Quali i vantaggi di una corretta pianificazione della domanda?
Il primo è la pianificazione delle scorte, che se ben fatta permette di gestire anche gli imprevisti. Per la gdo significa migliorare la shelf life, ridurre l'overstocking e l'obsolescenza dei prodotti con benefici sul conto economico. Per l'industria si riflette su una maggior efficienza produttiva perché aiuta a pianificare la produzione e dunque i tempi di spegnimento (e non spegnimento) delle catene di produzione.
Per tutti i settori, migliora la gestione dei picchi di lavoro e quindi la pianificazione delle risorse. Vuol dire turni meno pesanti, capacità di reazione migliore ai flussi massimi di vendita, miglior gestione del rischio e maggiore commitment dei dipendenti. Questi benefici sono peraltro immediati.

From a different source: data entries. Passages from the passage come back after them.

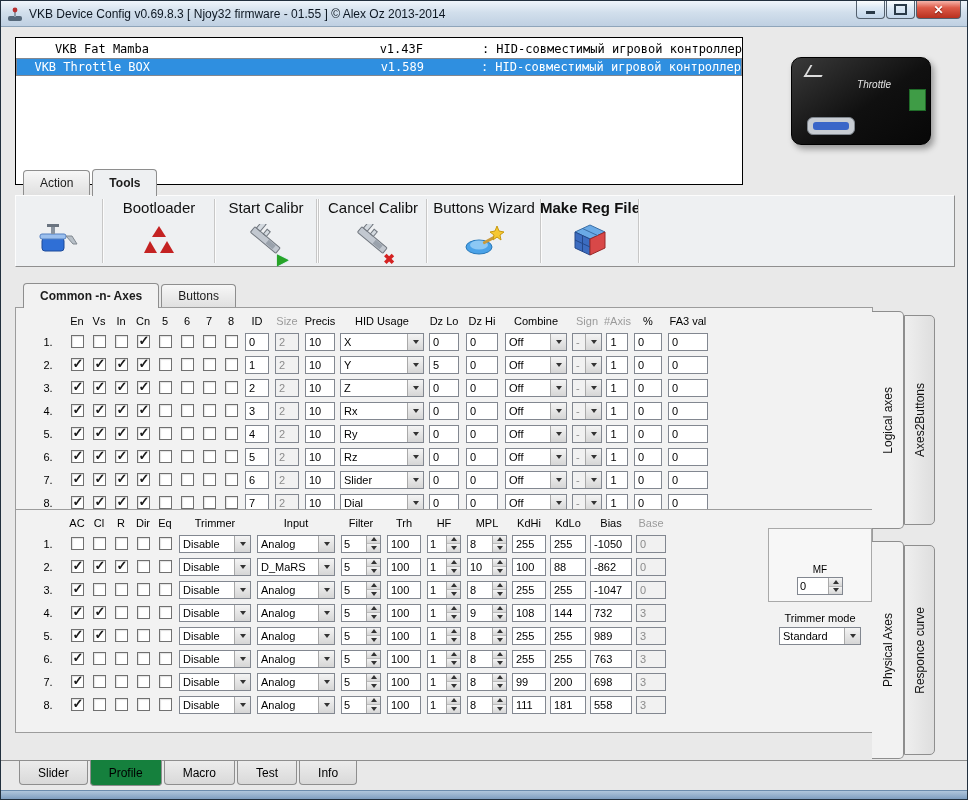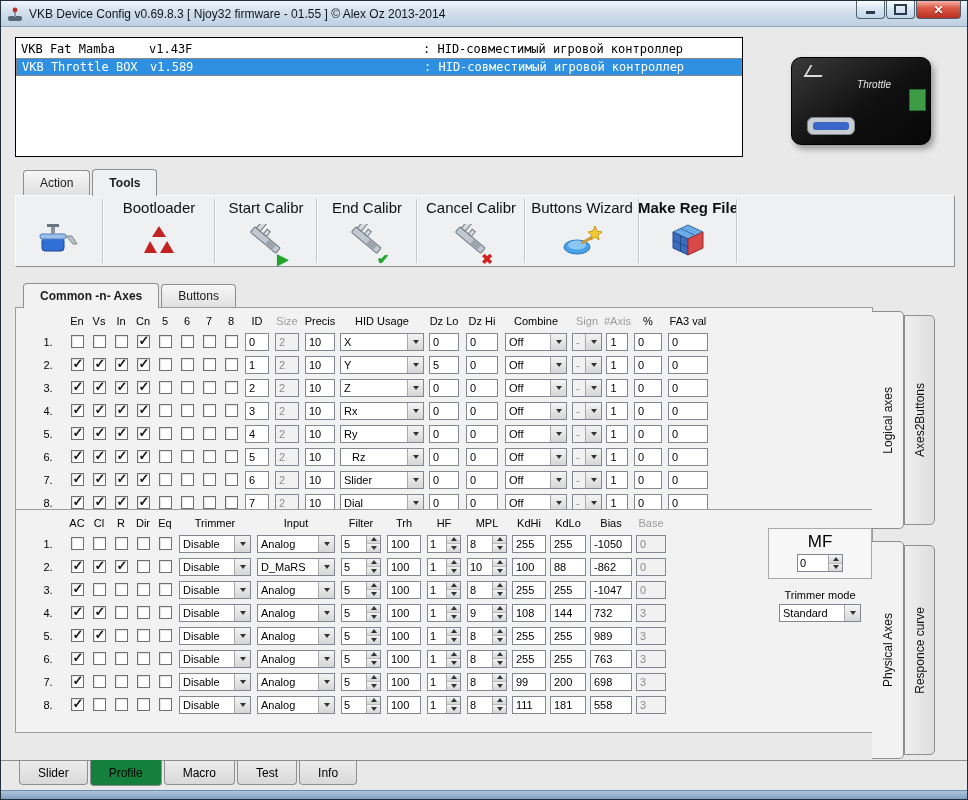--- a/index.html
+++ b/index.html
@@ -24,9 +24,9 @@
   .bottomstrip{position:absolute;left:0;right:0;bottom:0;height:8px;
     background:linear-gradient(#b0c6dc,#7f9ec0);border-top:1px solid #6c8cad;}
   
-  .devlist{position:absolute;left:14px;top:10px;width:728px;height:120px;background:#fff;
+  .devlist{position:absolute;left:14px;top:10px;width:728px;height:148px;background:#fff;
     border:1px solid #000;font-family:"DejaVu Sans Mono",monospace;font-size:12px;
-    box-sizing:border-box;padding-top:2px;}
+    box-sizing:border-box;padding-top:2px;text-align:right;}
   .devrow{height:18px;display:flex;align-items:center;padding-left:5px;color:#000;white-space:pre;}
   .devrow.sel{background:#2f8fe0;color:#fff;}
   .dev-model{width:128px;overflow:hidden;}

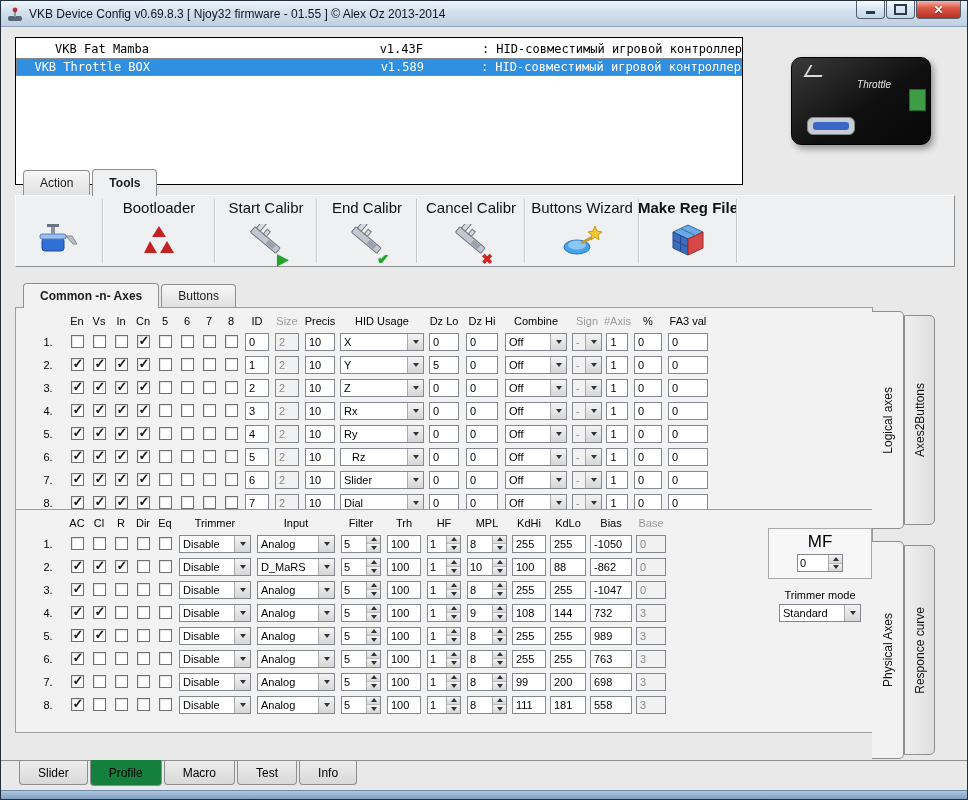--- a/index.html
+++ b/index.html
@@ -212,20 +212,6 @@
             </span>
           </div>
           <div class="vsep"></div>
-          <div class="tbtn" style="width: 98px;">
-            <span class="tlabel">End Calibr</span>
-            <span class="ticon">
-              <svg width="38" height="32" viewBox="0 0 38 32">
-                <g transform="rotate(40 19 16)">
-                  <rect x="2" y="13" width="33" height="7" rx="1" fill="#c2c8d0" stroke="#70767e"></rect>
-                  <path d="M4 13 v-9 h5 v9 z" fill="#d4dae0" stroke="#70767e"></path>
-                  <path d="M13 13 v-6 h4 v6 z" fill="#d4dae0" stroke="#70767e"></path>
-                  <rect x="21" y="14" width="9" height="5" fill="#9aa2ac"></rect>
-                </g>
-              </svg>
-              <span class="badge green">✔</span>
-            </span>
-          </div>
           <div class="vsep"></div>
           <div class="tbtn" style="width: 106px;">
             <span class="tlabel">Cancel Calibr</span>

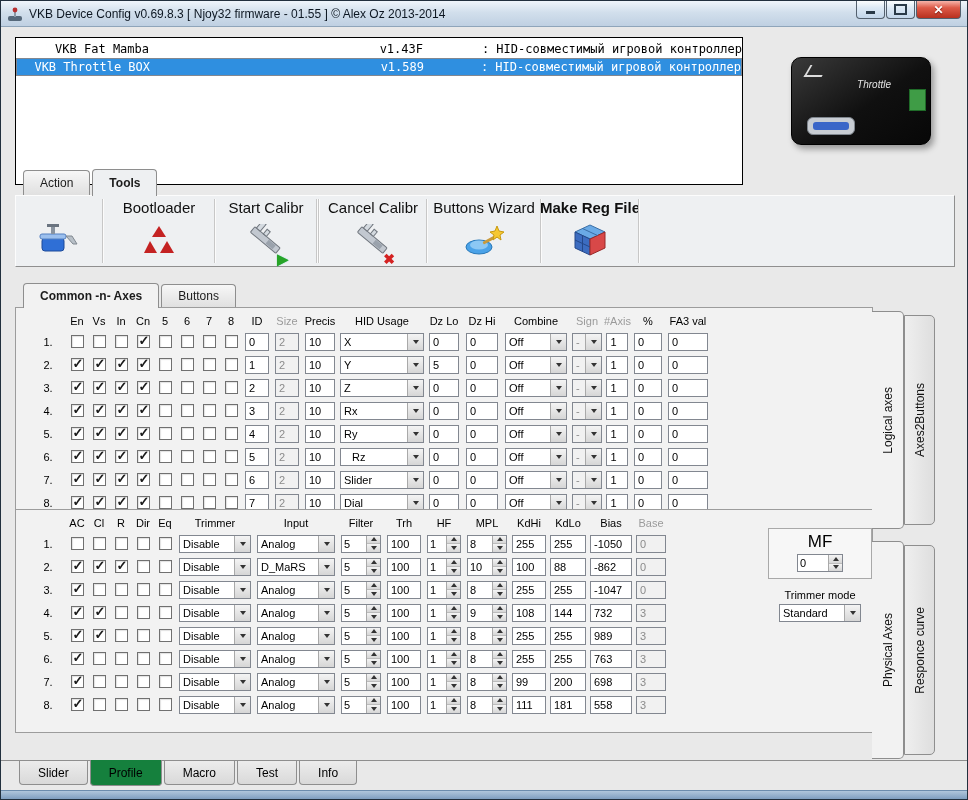--- a/index.html
+++ b/index.html
@@ -700,7 +700,7 @@
                 <div class="tin" style="width: 30px;">10</div>
               </td>
               <td>
-                <div class="sel" style="width: 84px; padding-left: 8px;">
+                <div class="sel" style="width: 84px;">
                   <span class="tx">Rz</span>
                   <span class="ar">
                     <i class="tri-down"></i>

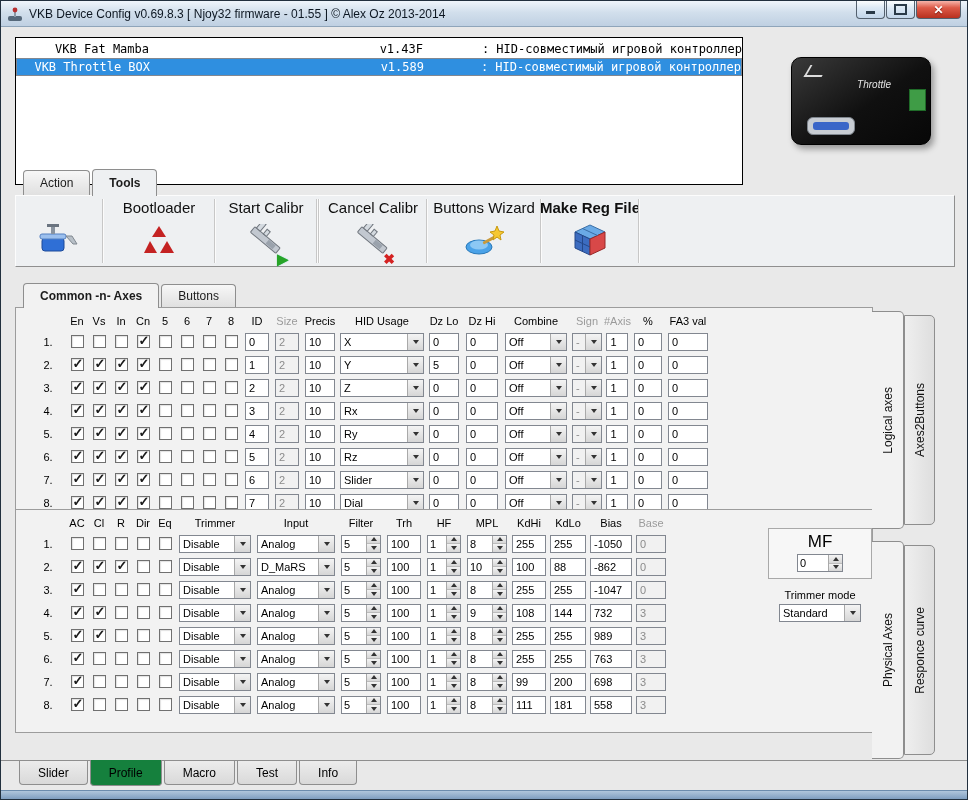--- a/index.html
+++ b/index.html
@@ -120,7 +120,7 @@
   
   .mfwrap{position:absolute;left:752px;top:18px;width:104px;text-align:center;}
   .mfbox{box-sizing:border-box;border:1px solid #a9a9a9;background:#f7f7f7;padding:3px 0 6px;}
-  .mftitle{font-size:17px;color:#000;}
+  .mftitle{font-size:10px;color:#000;margin-top:32px;}
   .trimtitle{font-size:11px;color:#000;margin-top:10px;}
 </style>
 </head>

Come immagina il futuro del demand planning in azienda? Dove stiamo andando?
La tendenza generale è quella a dotarsi sempre più di soluzioni tecnologiche evolute capaci di gestire la complessità per supportare processi decisioni data driven non più gestibili con file a excel. I temi del futuro sono quelli del data integration, del digital twin e della AI, oltre che del software as a service. L'integrazione dei dati sarà cruciale perché si moltiplicano i dispositivi in grado di estrarre informazioni. Un esempio: avremo sempre più scaffali digitali e il controllo della disponibilità dei prodotti sarà automatico. Aggiungo che i gemelli digitali saranno sempre più usati perché permettono di fare test per ottimizzare i processi. Ciò grazie alla potenza computazionale che li sostiene e l'intelligenza artificiale aiuterà a migliorare anche l’efficienza e la sicurezza lanciando alert. Crediamo infine che aumenteranno gli investimenti le soluzioni SaaS, perché riducono i costi delle aziende e hanno tempi di implementazione più bassi.
E l'uomo che ruolo conserva?
L'uomo rimane fondamentale perché è colui che definisce il risultato finale, quello voluto e ottimale. E finalmente potrà fare ciò per cui è pagato, cioè non gestire le emergenze ma fare un'attività qualitativa di pianificazione.